The fair value of a financial instrument is the amount that could be received upon the sale of an asset or paid to transfer a liability in an orderly transaction between market participants at the measurement date. Financial assets are marked to bid prices and financial liabilities are marked to offer prices. Fair value measurements do not include transaction costs. The fair value hierarchy prioritizes the quality and reliability of the information used to determine fair values. Categorization within the fair value hierarchy is based on the lowest level of input that is significant to the fair value measurement. The fair value hierarchy is defined into the following three categories:

Level 1 – Inputs are quoted market prices in active markets for identical assets or liabilities (these are observable market inputs).
Level 2 – Inputs are inputs other than quoted prices included within Level 1 that are observable for the asset or liability (includes quoted market prices for similar assets or identical or similar assets in markets in which there are few transactions, prices that are not current or prices that vary substantially).
Level 3 – Inputs are unobservable inputs that reflect the entity's own assumptions in pricing the asset or liability (used when little or no market data is available).

The Company holds funds in a money market account, which are considered Level 1 assets. The Company values its money market funds at fair value on a recurring basis.

As of September 30, 2021 and December 31, 2020, the fair value of the Company’s money market funds was $43,385 and $53,380, respectively.

There have been no transfers between Level 1, Level 2 and Level 3 in the period presented. The Company did not have any Level 2 or Level 3 financial assets or liabilities in the period presented.

12.SEGMENT INFORMATION

Historically, management has not made operating decisions and assessed performance based on geographic locations. Rather, the chief operating decision-maker makes operating decisions and assesses performance based on the products and services of the identified operating segments. While management does consider real estate and brokerage services, the acquired technology and affiliated services provided to be identified operating segments, the profits and losses and assets of the technology and affiliated services business units are not material.

Operating Segments

The Company primarily operates as a cloud-based real estate brokerage. The real estate brokerage business represents 99.2% and 99.6% of the total revenue of the Company for the three months ended September 30, 2021 and 2020, respectively. The real estate brokerage business represents 99.3% and 99.7% of the total revenue of the Company for the nine months ended September 30, 2021 and 2020, respectively. The real estate brokerage business represents 99.2% and 98.9% of the total assets of the Company as of September 30, 2021 and December 31, 2020, respectively.

The Company offers software subscriptions to customers to access its virtual reality software platform. Additionally, the Company offers professional services for implementation and consulting services. However, the operations and assets of the technology segment are not managed by the Company’s chief operating decision-maker as a separate reportable segment.

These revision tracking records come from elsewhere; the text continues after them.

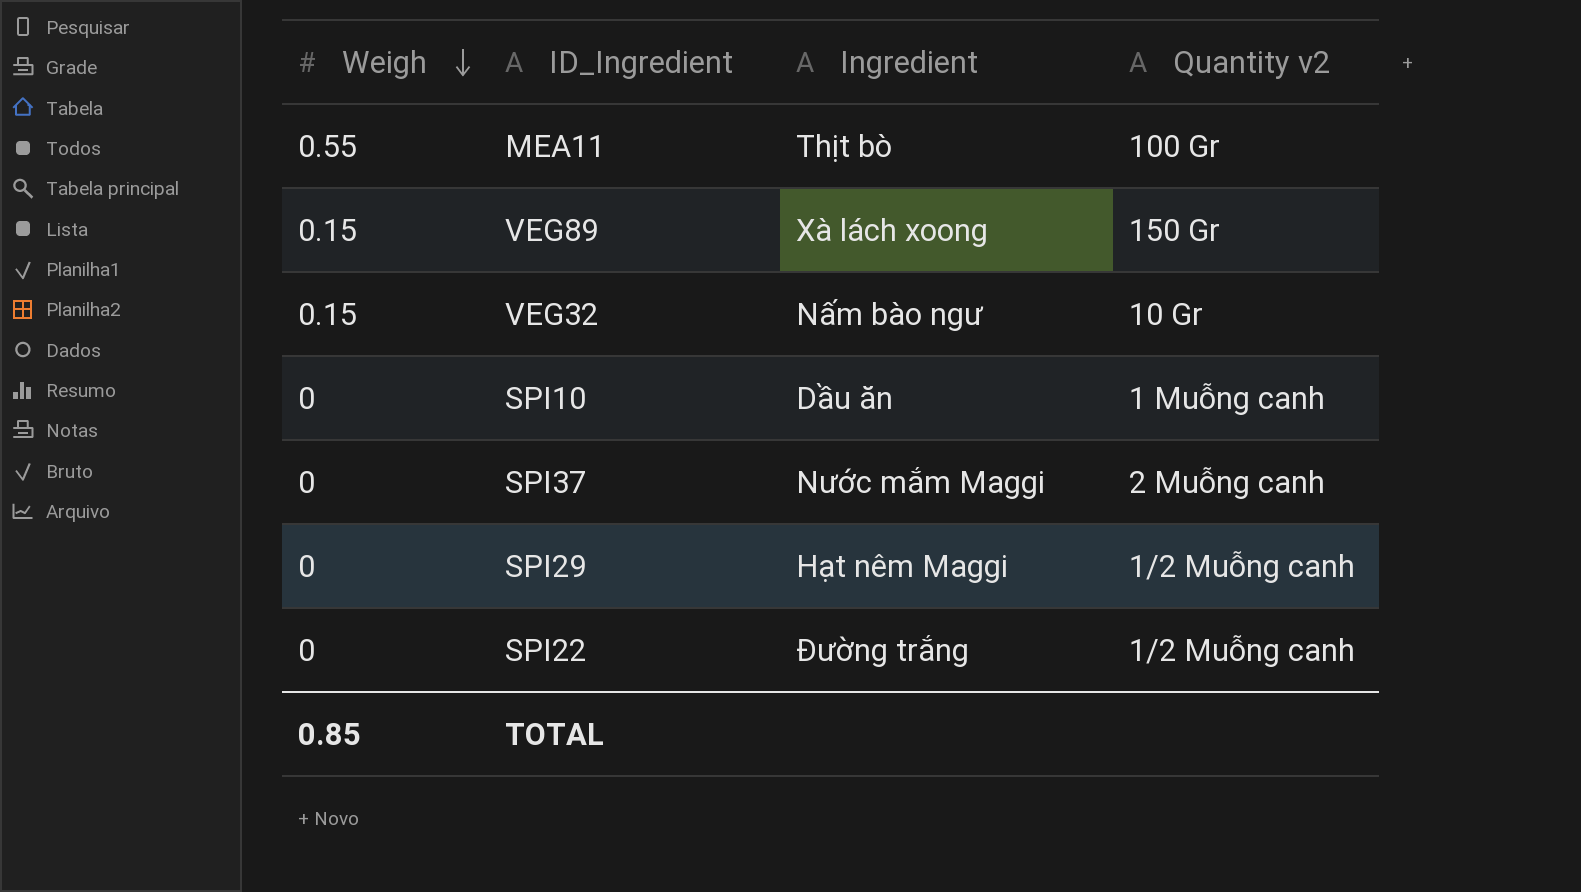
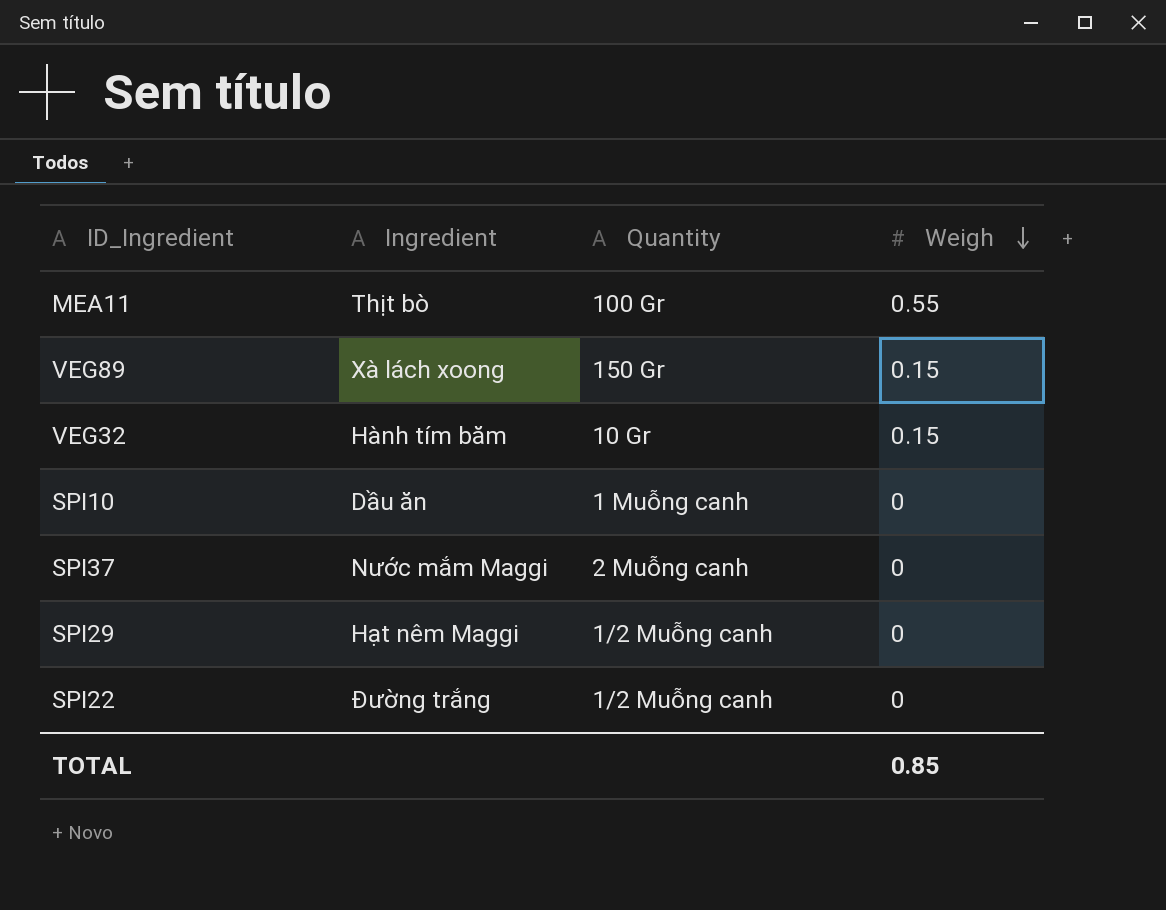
column name: Quantity v2 -> Quantity
column Weigh | position: 1 -> 4
VEG32 | Ingredient: Nấm bào ngư -> Hành tím băm

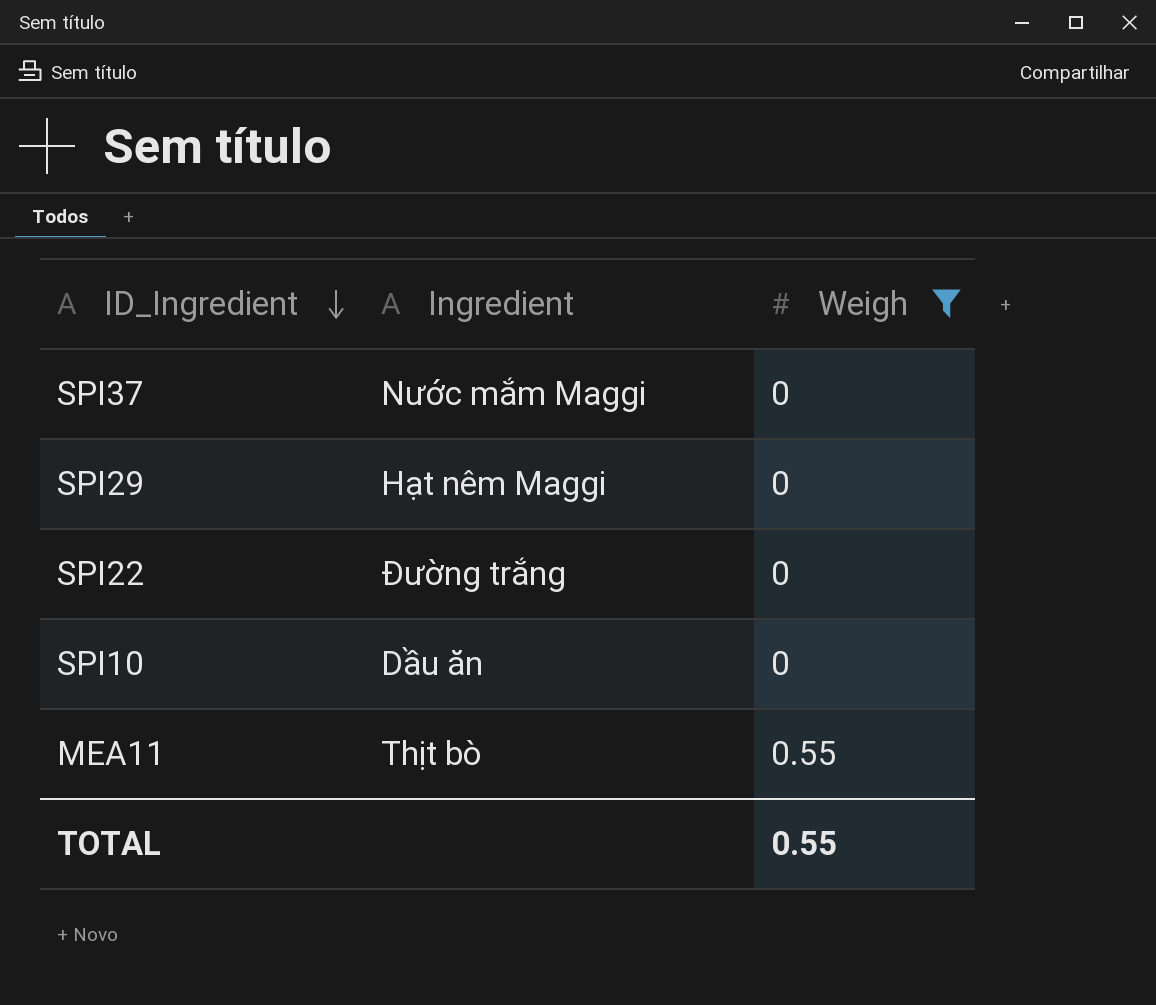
filter: none -> Weigh != 0.15
row order: Weigh descending -> ID_Ingredient descending
column Quantity | position: 3 -> none
TOTAL | Weigh: 0.85 -> 0.55

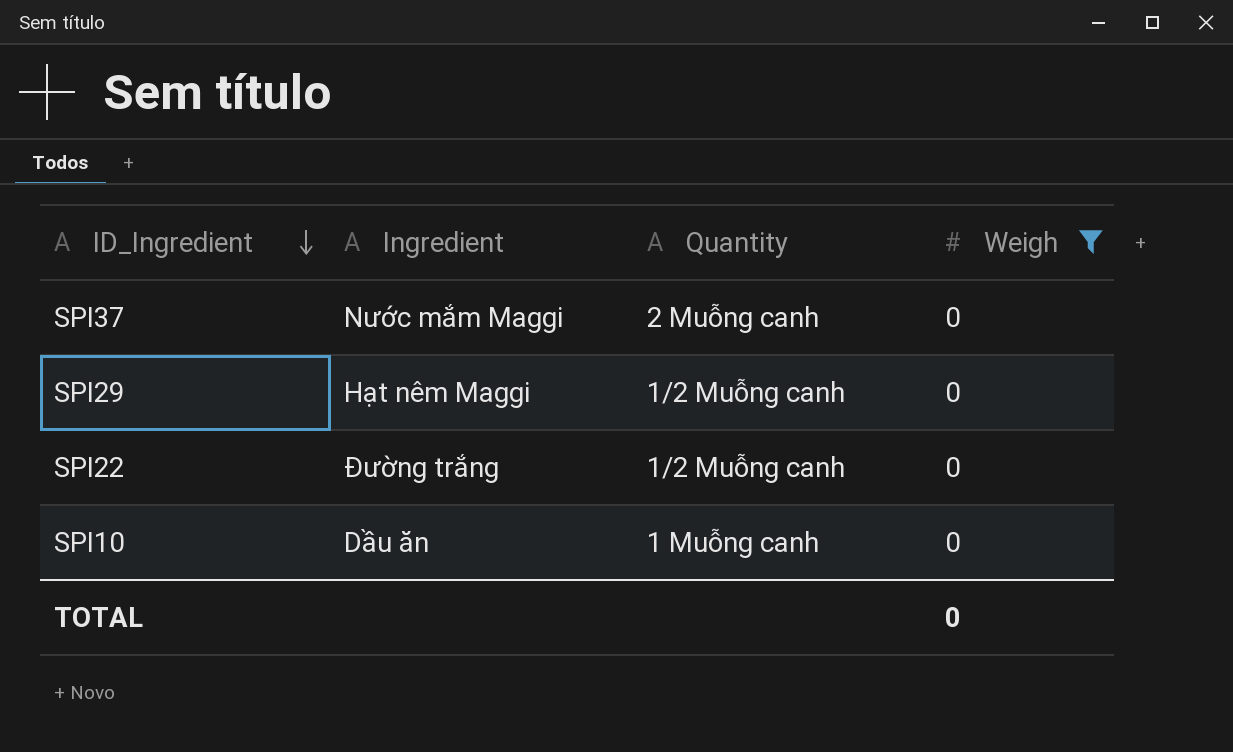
column Quantity | position: none -> 3
row MEA11: Thịt bò | 0.55 -> none
TOTAL | Weigh: 0.55 -> 0

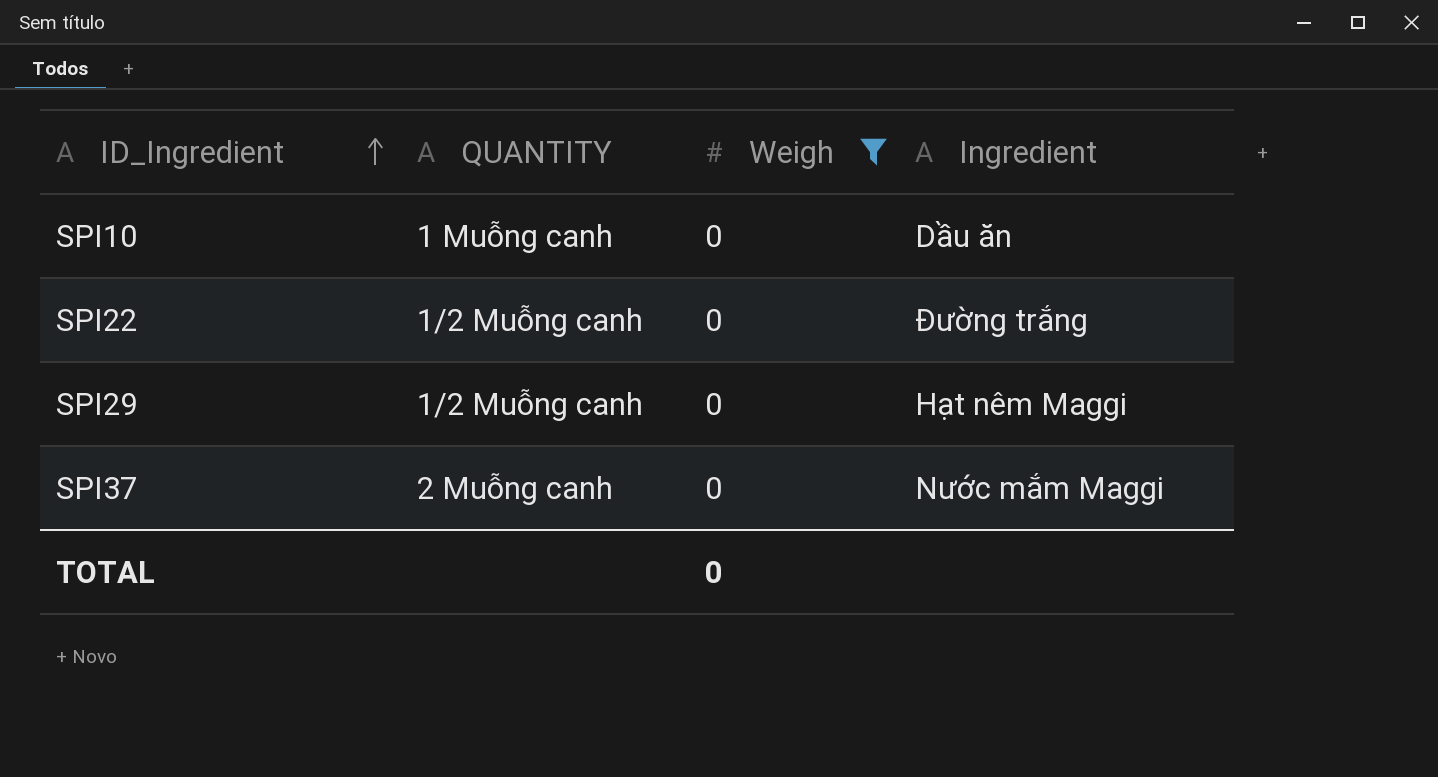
row order: ID_Ingredient descending -> ID_Ingredient ascending
column name: Quantity -> QUANTITY
column Ingredient | position: 2 -> 4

Services provided through First Cloud and Silverline are in the emerging stages of development as contributing segments and are not material to the Company’s total revenue, total net income or total assets as of September 30, 2021 and 2020, respectively.

The Company aggregates the identified operating segments for reporting purposes and has one reportable segment.

Geographical Information

The Company primarily operates within the real estate brokerage markets in the United States and Canada. During the previous two years, the Company expanded operations into the U.K., Australia, South Africa, India, Mexico, Portugal, France, Puerto Rico, Brazil, Italy, Hong Kong, Colombia, Spain, Israel, Panama and Germany.

The Company’s management analyzes geographical locations on a forward-looking basis to identify growth opportunities. For the three months ended September 30, 2021 and 2020, approximately 8% and 6%, respectively, of the Company’s total revenue was generated outside of the U.S. For the nine months ended September 30, 2021 and 2020, approximately 8% and 5%, respectively, of the Company’s total revenue was generated outside of the U.S. Assets held outside of the U.S. were 9% and 7% as of September 30, 2021 and December 31, 2020

The Company’s technology services and affiliated services are currently provided primarily in the U.S.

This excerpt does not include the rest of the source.